Para completar la expectativa, el nuevo Ministerio de la Cultura, ahora denominado Ministerio de las Culturas, las Artes y los Saberes (MiCASa) se lanza con un ambicioso proyecto denominado “Estallido Cultural”, juego de palabras que salta a la vista. La apuesta de la ministra Patricia Ariza y su equipo de colaboradores es la de darle una dimensión popular e incluyente a todas y cada una de las actividades creativas que se gestan en el país, cobijándolas dentro de la gran carpa de la Paz, una de las principales banderas del gobierno de Gustavo Petro. No sabemos si la instrumentalización del Arte como vitrina de un país que nace de sus propias cenizas vaya a ser eficaz. De todas maneras es una apuesta valiente, en la que se intentan cambiar los paradigmas, sin que desaparezcan las otras opciones a las que tradicionalmente estamos acostumbrados los espectadores de las obsoletas “bellas artes”. Las cartas están sobre la mesa y las múltiples agendas ideológicas parecieran tomarse los escenarios con sus respectivas urgencias. La vida da muchas vueltas y lo que hoy pareciera una verdad de a puño, el mañana se encargará de ponerlo en tela de juicio, de acomodarlo a las nuevas coyunturas que cambian como los caprichos de los seres humanos. Ya veremos.
Pareciera irse consolidando una tendencia: la de la creación de ‘nichos’ en los que los del teatro van a ver a sus colegas del teatro, los del rock a los del rock, los de la danza a los danzarios y los indignados a las conferencias sobre indignación.
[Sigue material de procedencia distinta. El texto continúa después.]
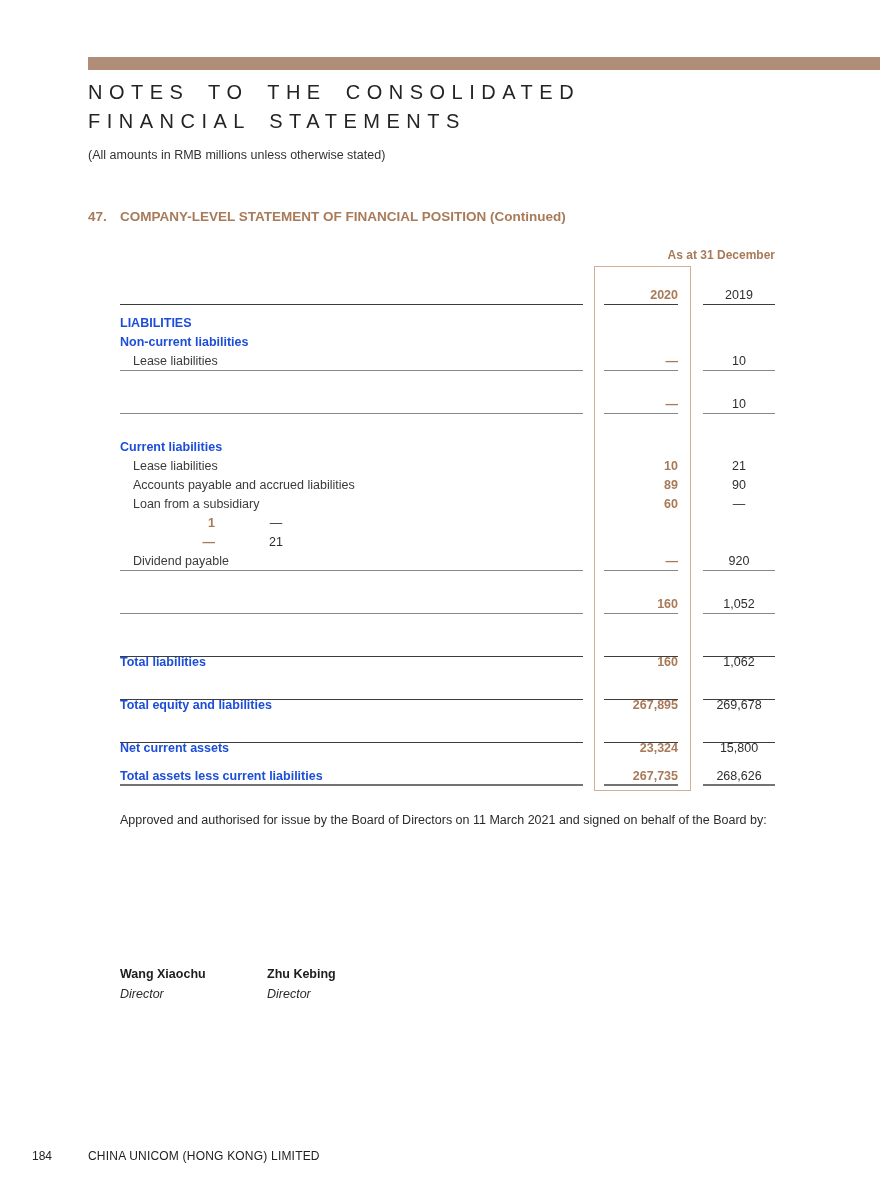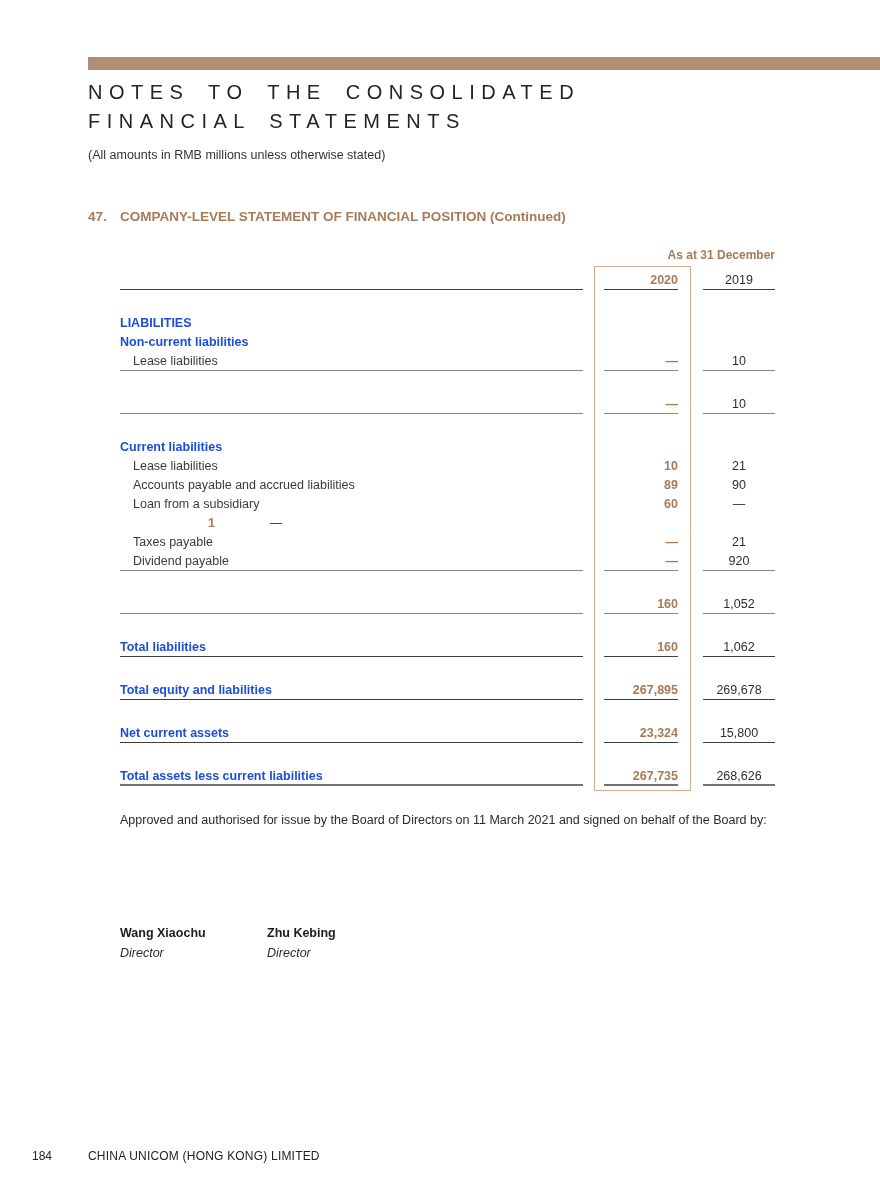"2020" .u-d { margin-top: none -> 15px }
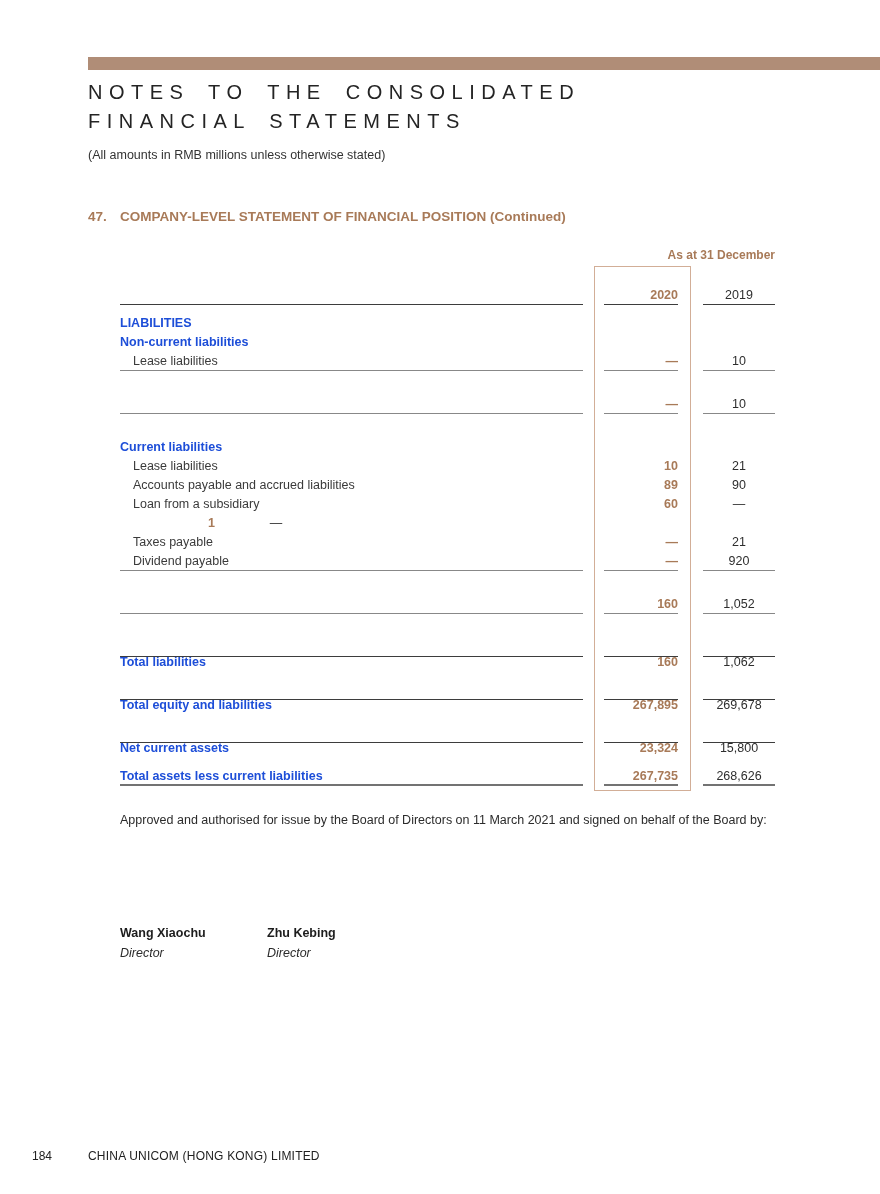"Taxes payable" div.cell { html: <div>Taxes payable</div> -> none }
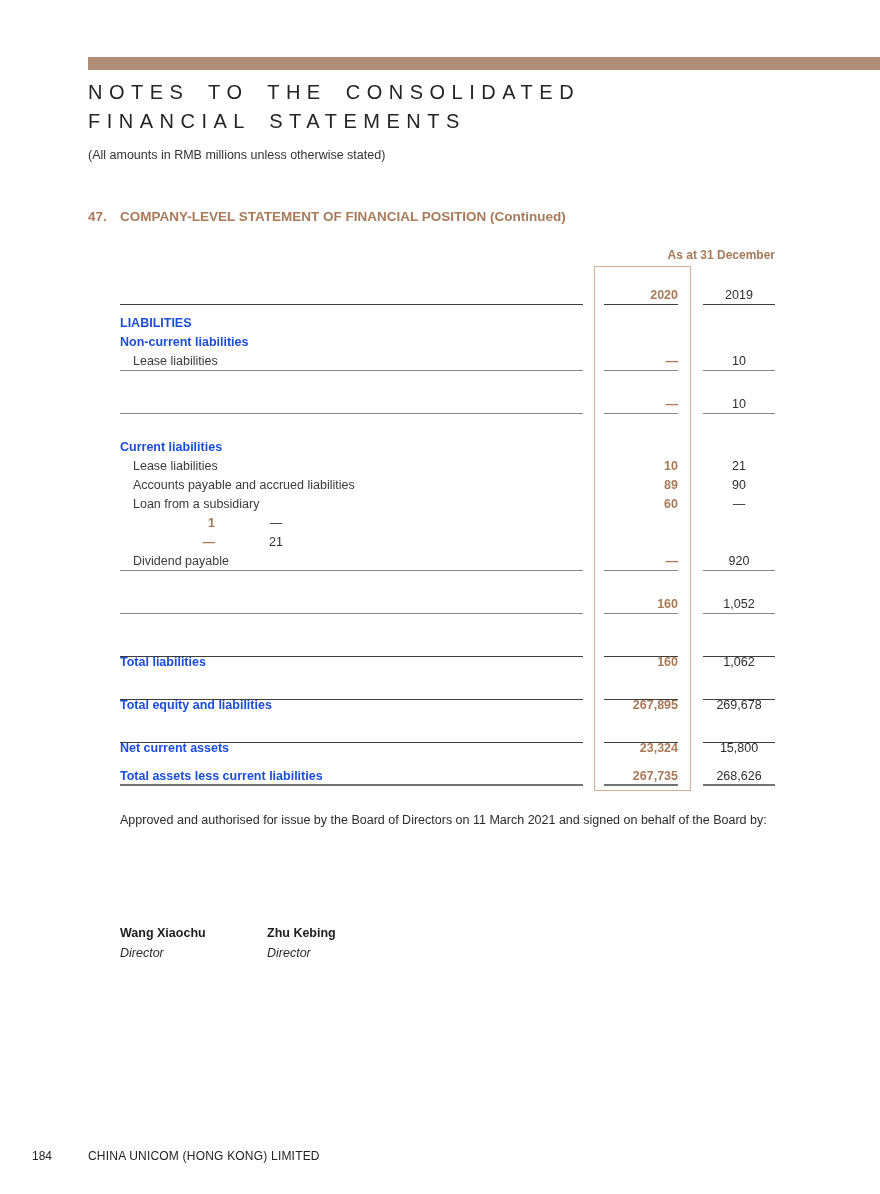"Wang Xiaochu" .signatures { top: 926px -> 967px }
Lo que no desaparece es la polémica, la diatriba, el conflicto y, cómo no, el insulto: la versión del Elíxir de amor que dirigió Sergio Cabrera fue cuestionada por utilizar el universo de la Guajira para cantar las arias de Donizetti, en medio de un desierto tropical. Aunque el resultado fue a todas luces fascinante, con ecos de los Pájaros de verano de Cristina Gallego y Ciro Guerra, pero con el distanciamiento galante de los anacronismos. Sin embargo, los fundamentalistas de uno y otro lado no se dieron por bien servidos. Como los espectadores de Camilo Torres Restrepo, el amor eficaz de Marta Rodríguez que se dividieron entre los que valoraron su valentía y los que consideraron que la película es una forma discreta y crepuscular de lavarse las manos. No importa: los tiempos están diseñados para las batallas del Arte, siempre y cuando estas no terminen convirtiéndose en la continuación de la violencia por otros medios. Mientras tanto, los aguaceros no ceden. Parecen instalados mucho más de los “cuatro años, once meses y dos días”, aquellos que bañaban el capítulo dieciséis de los Cien años de soledad de García Márquez. Esperemos que los diluvios culturales de octubre y noviembre se extiendan durante todo el año, antes de que la tempestad borre la calma.